START LISTED RECORDS

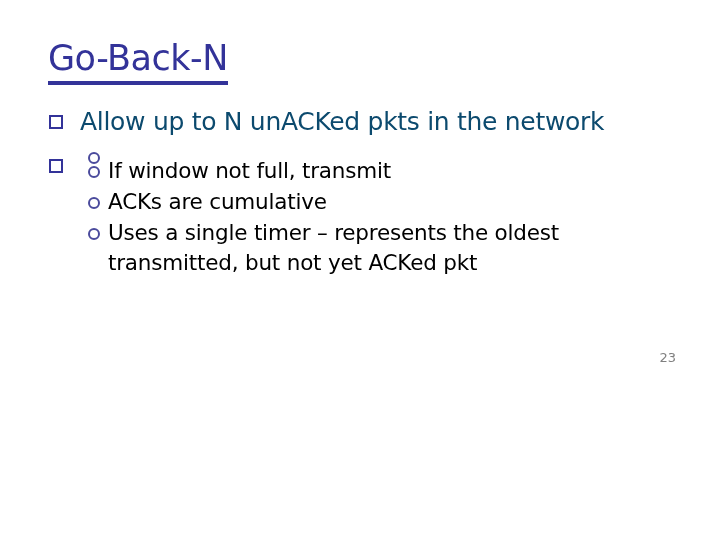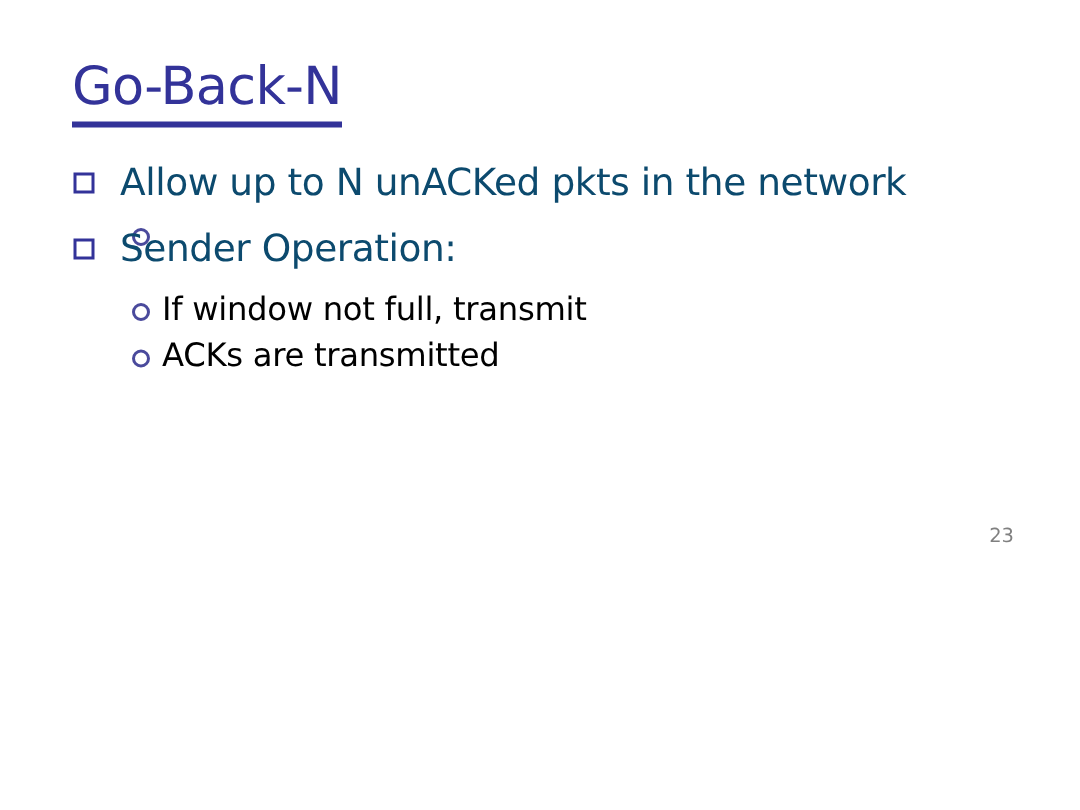--- a/index.html
+++ b/index.html
@@ -136,7 +136,6 @@
 
     <div class="bullet lvl1">
       <span class="marker"></span>
-      <span class="text">Sender Operation:</span>
     </div>
 
     <div class="gap-small"></div>

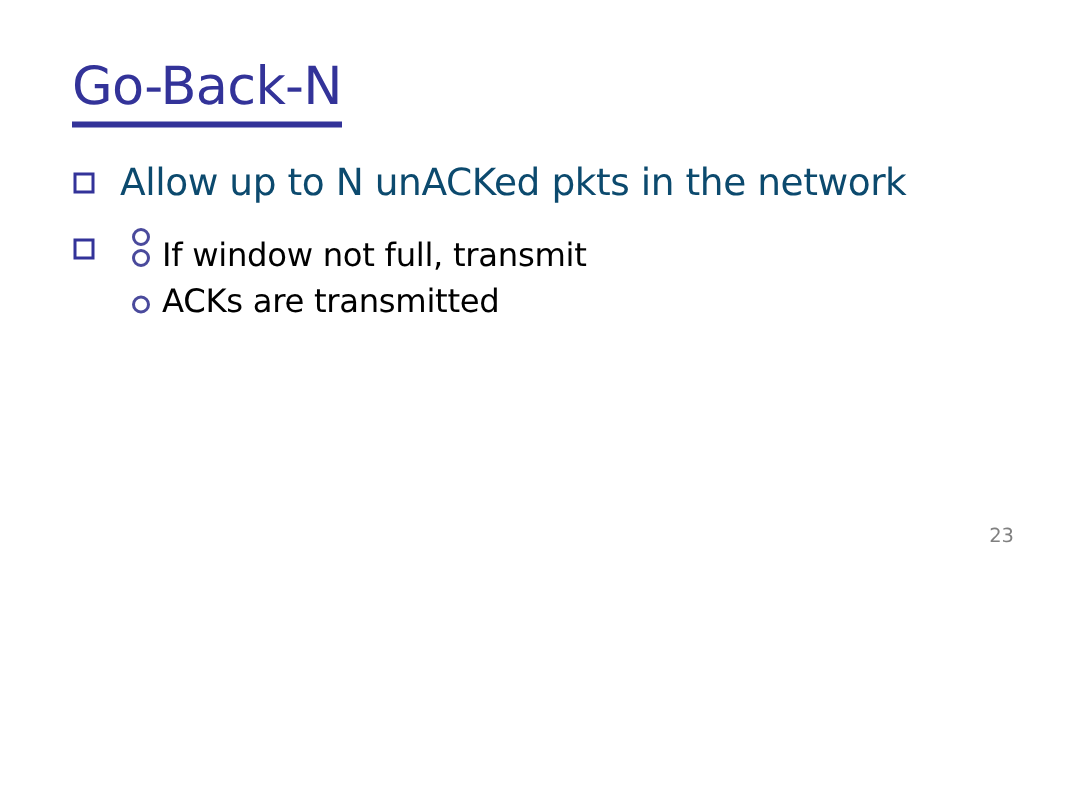--- a/index.html
+++ b/index.html
@@ -147,7 +147,7 @@
 
     <div class="bullet lvl2">
       <span class="marker"></span>
-      <span class="text">ACKs are transmitted</span>
+      <span class="text">ACKs are cumulative</span>
     </div>
 
 

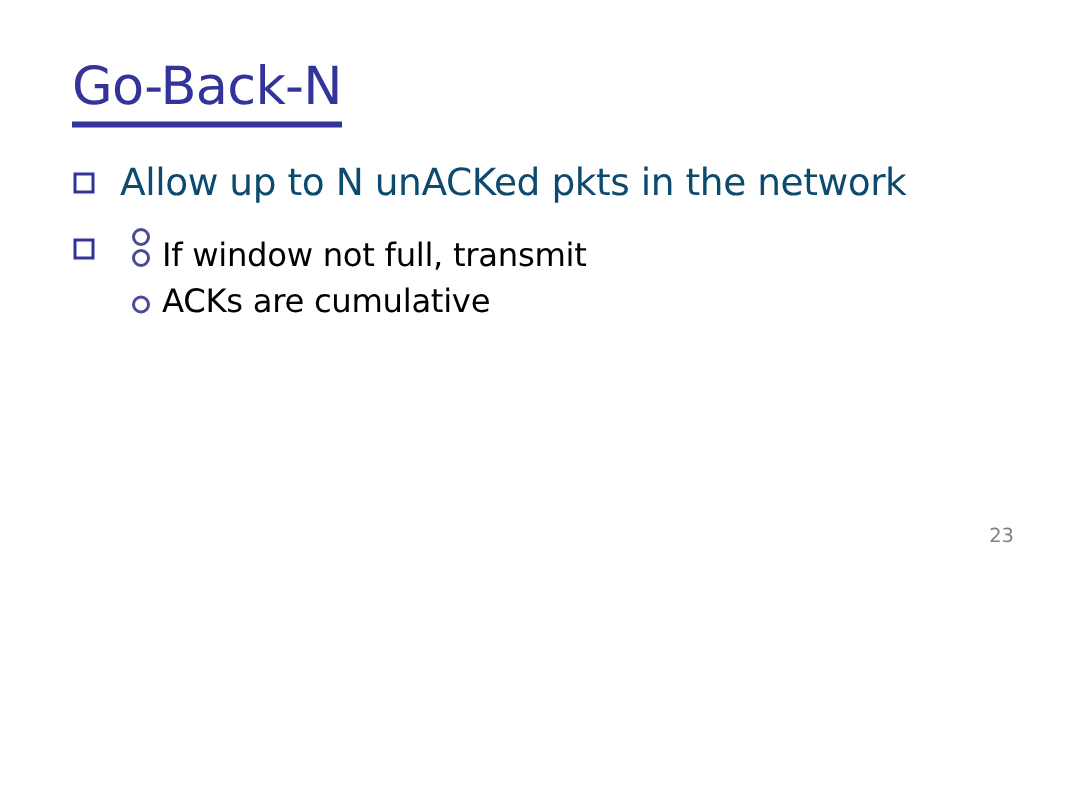--- a/index.html
+++ b/index.html
@@ -151,6 +151,10 @@
     </div>
 
 
+    <div class="bullet lvl2">
+      <span class="marker"></span>
+      <span class="text">Uses a single timer – represents the oldest transmitted, but not yet ACKed pkt</span>
+    </div>
 
   </div>
 

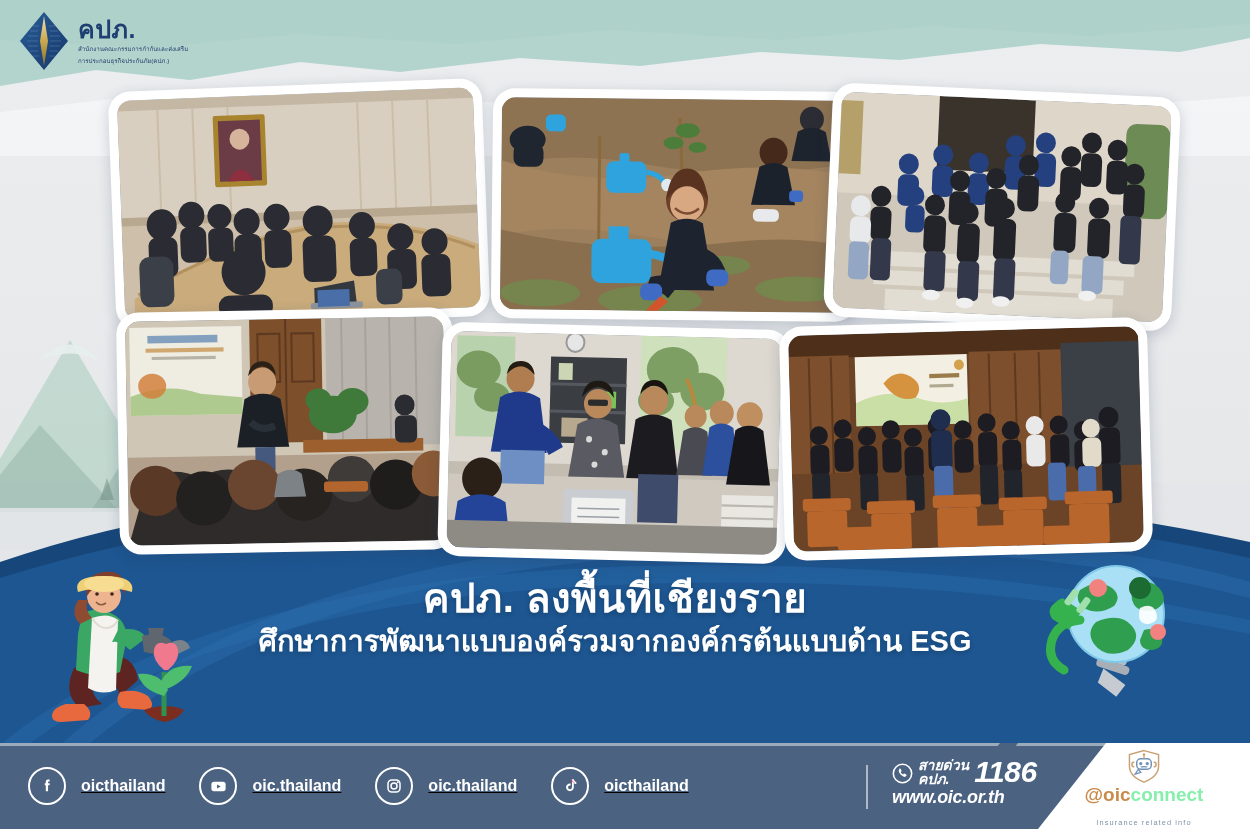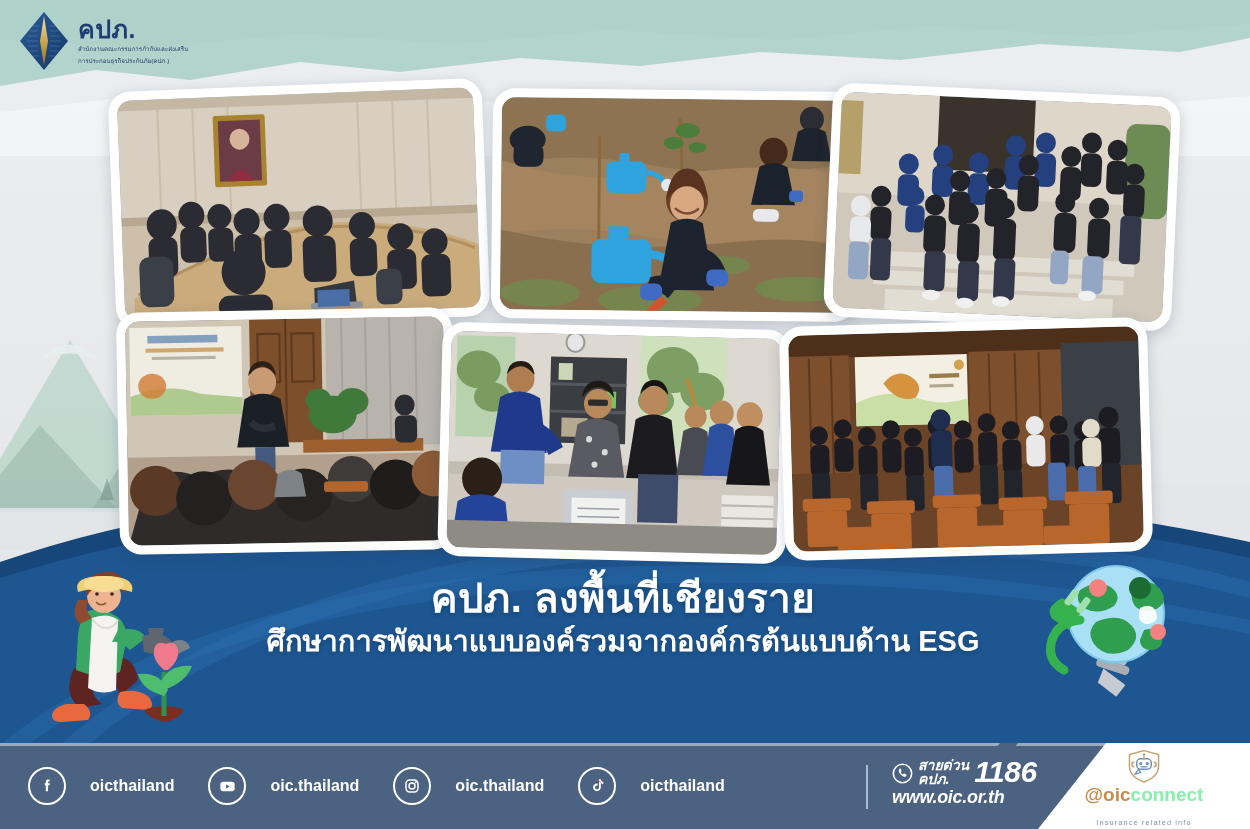--- a/index.html
+++ b/index.html
@@ -72,7 +72,7 @@
 
   
   .headline{
-    position:absolute;left:128px;top:576px;width:990px;
+    position:absolute;left:120px;top:576px;width:990px;
     text-align:center;z-index:45;color:#ffffff;
   }
   .hl-1{font-size:40px;font-weight:700;letter-spacing:.5px;line-height:1.12;text-shadow:0 2px 5px rgba(0,0,0,.22);}

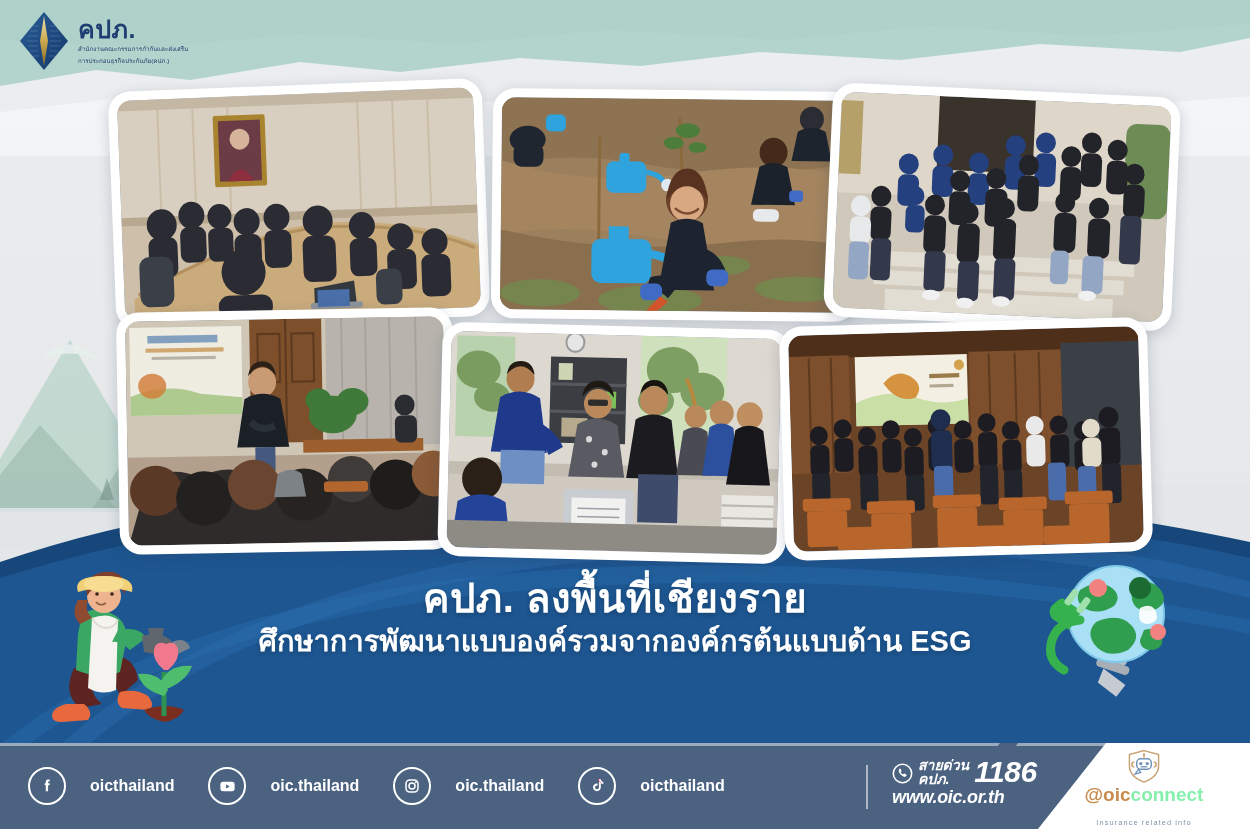--- a/index.html
+++ b/index.html
@@ -94,8 +94,9 @@
     display:flex;align-items:center;gap:0;
   }
   .social{
-    display:flex;align-items:center;gap:24px;
+    display:flex;align-items:center;gap:15px;
     margin-right:34px;
+    text-decoration:underline;
   }
   .social .ic{
     width:34px;height:34px;border-radius:50%;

END LISTED RECORDS

> _TASK STATEMENT_
Copy every record exactly; no pictures.

> _RESPONSE BOX_
--- a/index.html
+++ b/index.html
@@ -136,7 +136,6 @@
 
     <div class="bullet lvl1">
       <span class="marker"></span>
-      <span class="text">Sender Operation:</span>
     </div>
 
     <div class="gap-small"></div>

--- a/index.html
+++ b/index.html
@@ -147,7 +147,7 @@
 
     <div class="bullet lvl2">
       <span class="marker"></span>
-      <span class="text">ACKs are transmitted</span>
+      <span class="text">ACKs are cumulative</span>
     </div>
 
 

--- a/index.html
+++ b/index.html
@@ -151,6 +151,10 @@
     </div>
 
 
+    <div class="bullet lvl2">
+      <span class="marker"></span>
+      <span class="text">Uses a single timer – represents the oldest transmitted, but not yet ACKed pkt</span>
+    </div>
 
   </div>
 

--- a/index.html
+++ b/index.html
@@ -72,7 +72,7 @@
 
   
   .headline{
-    position:absolute;left:128px;top:576px;width:990px;
+    position:absolute;left:120px;top:576px;width:990px;
     text-align:center;z-index:45;color:#ffffff;
   }
   .hl-1{font-size:40px;font-weight:700;letter-spacing:.5px;line-height:1.12;text-shadow:0 2px 5px rgba(0,0,0,.22);}

--- a/index.html
+++ b/index.html
@@ -94,8 +94,9 @@
     display:flex;align-items:center;gap:0;
   }
   .social{
-    display:flex;align-items:center;gap:24px;
+    display:flex;align-items:center;gap:15px;
     margin-right:34px;
+    text-decoration:underline;
   }
   .social .ic{
     width:34px;height:34px;border-radius:50%;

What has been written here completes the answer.